### Exercise
Go through the data below and transcribe it exactly. Omit the images.

Collected data:

-.-.-

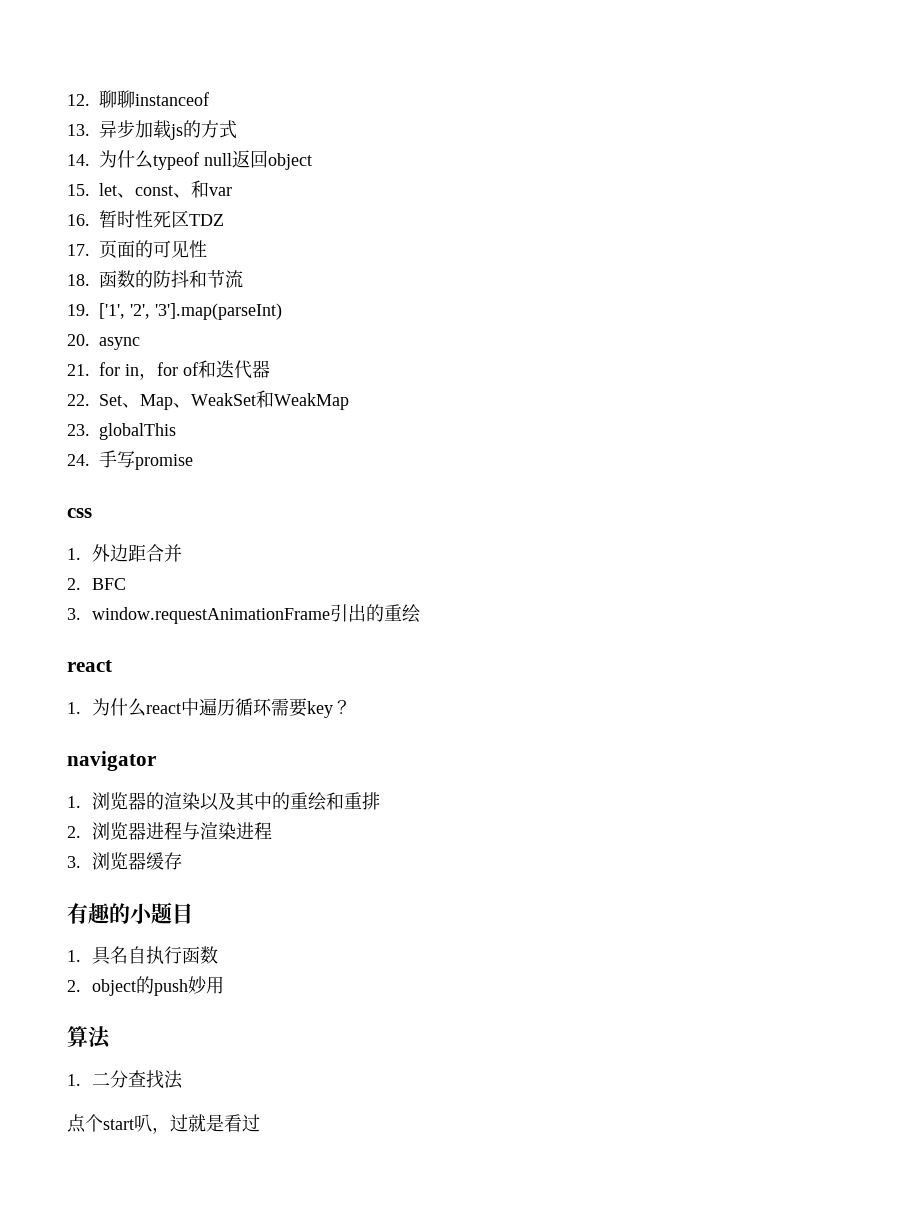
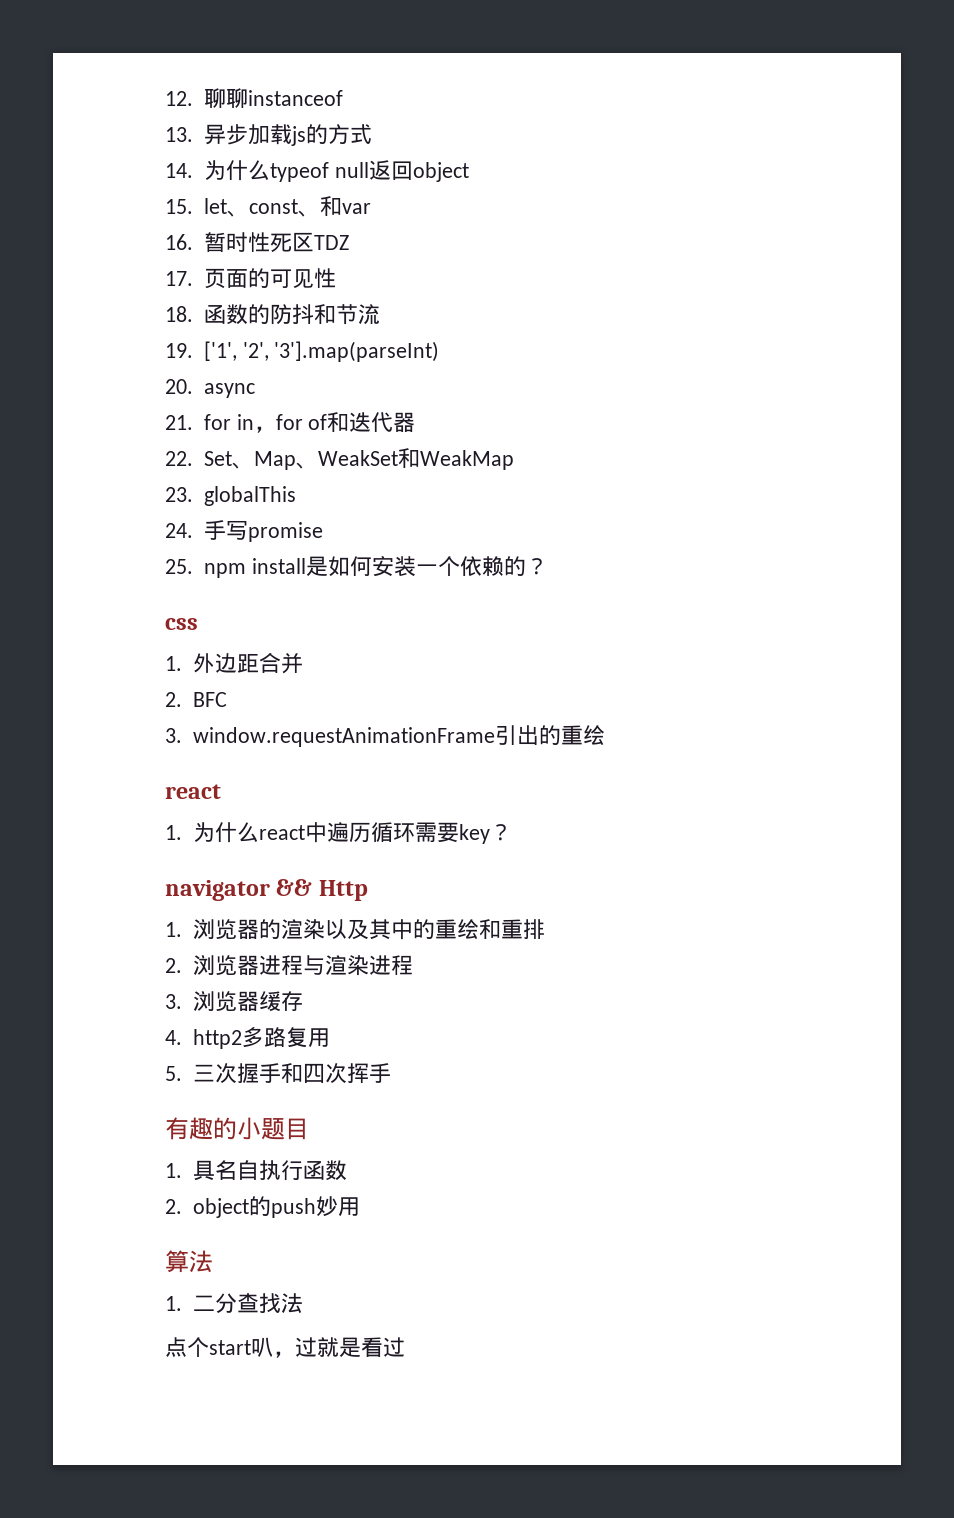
(193, 462) none -> [165,556,548,578] // 25. npm install是如何安装一个依赖的？
(156, 761) none -> [276,879,368,901] && Http
(182, 861) none -> [165,1027,330,1049] [165,1063,391,1083] // 4. http2多路复用 // 5.三次握手和四次挥手

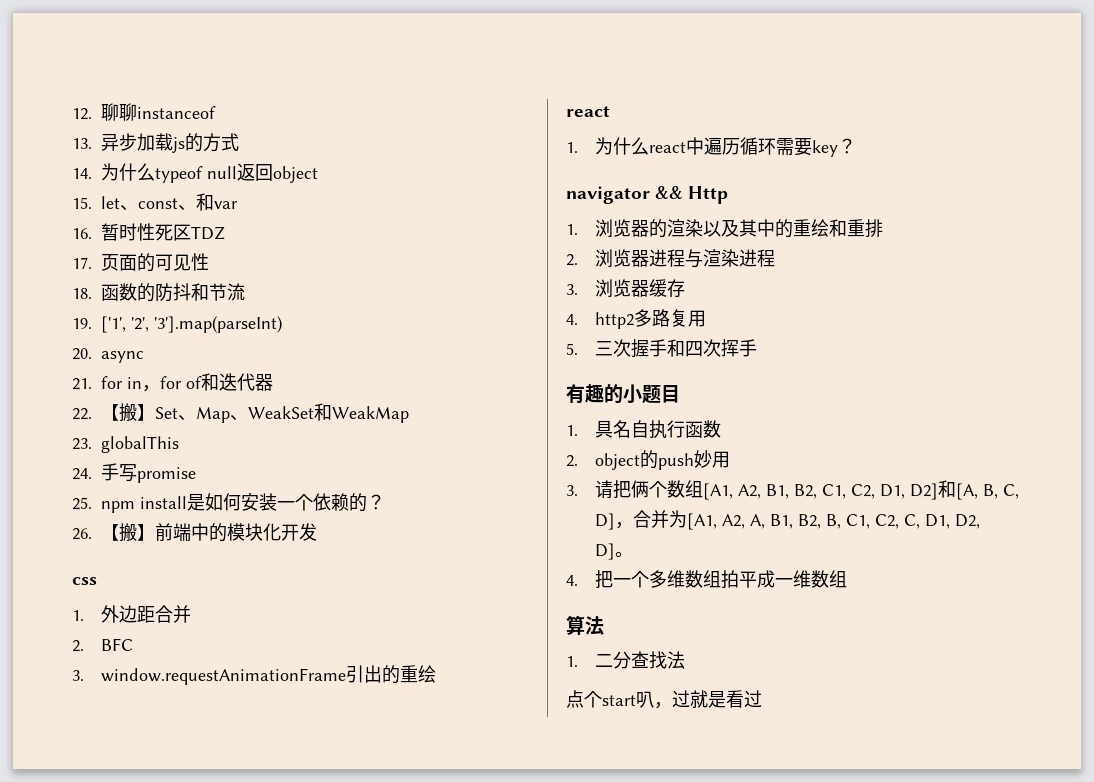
(193, 458) none -> [101,403,155,422] 【搬】
(548, 566) none -> [72,523,317,542] // 26.【搬】前端中的模块化开发
(360, 1206) none -> [566,480,1019,500] [594,510,980,530] [594,543,633,560] [566,570,847,589] // 3.请把俩个数组[A1, A2, B1, B2, C1, C2, D1, D2]和[A, B, C, D]，合并为[A1, A2, A, B1, B2, B, C1, C2, C, D1, D2, D]。 // 4.把一个多维数组拍平成一维数组

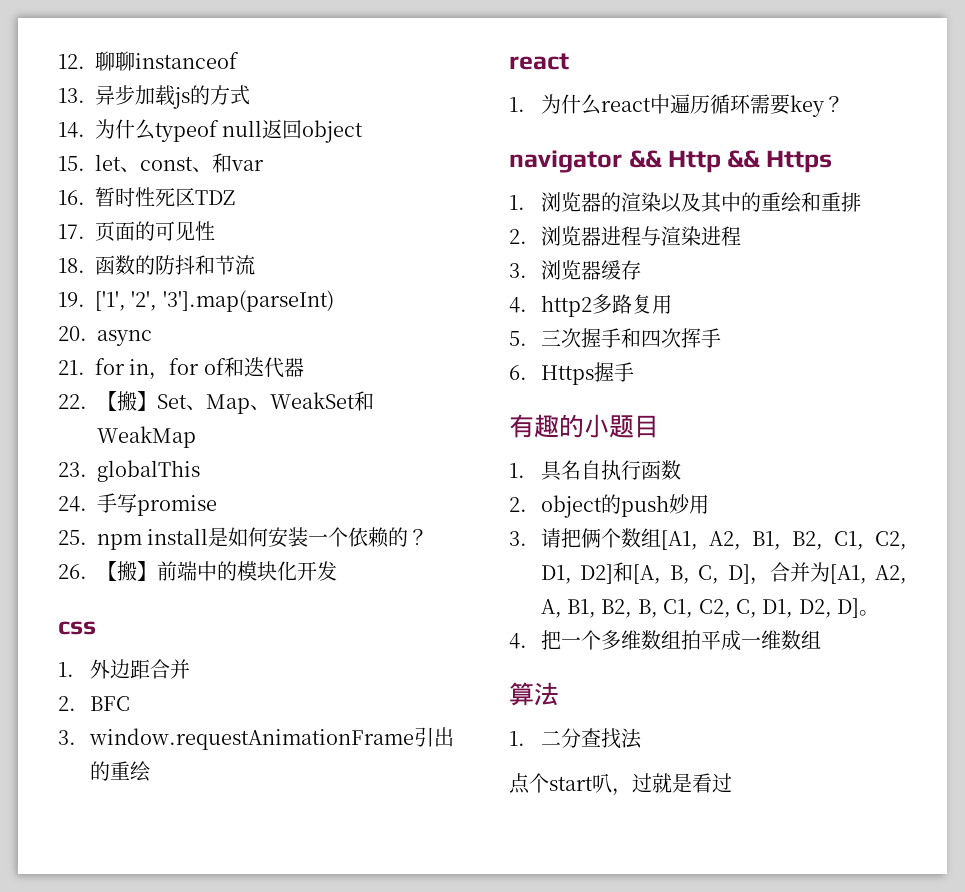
(729, 195) none -> [727,150,832,173] && Https
(757, 348) none -> [509,362,634,385] // 6. Https握手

-.-.-

### Your solution
(193, 462) none -> [165,556,548,578] // 25. npm install是如何安装一个依赖的？
(156, 761) none -> [276,879,368,901] && Http
(182, 861) none -> [165,1027,330,1049] [165,1063,391,1083] // 4. http2多路复用 // 5.三次握手和四次挥手

(193, 458) none -> [101,403,155,422] 【搬】
(548, 566) none -> [72,523,317,542] // 26.【搬】前端中的模块化开发
(360, 1206) none -> [566,480,1019,500] [594,510,980,530] [594,543,633,560] [566,570,847,589] // 3.请把俩个数组[A1, A2, B1, B2, C1, C2, D1, D2]和[A, B, C, D]，合并为[A1, A2, A, B1, B2, B, C1, C2, C, D1, D2, D]。 // 4.把一个多维数组拍平成一维数组

(729, 195) none -> [727,150,832,173] && Https
(757, 348) none -> [509,362,634,385] // 6. Https握手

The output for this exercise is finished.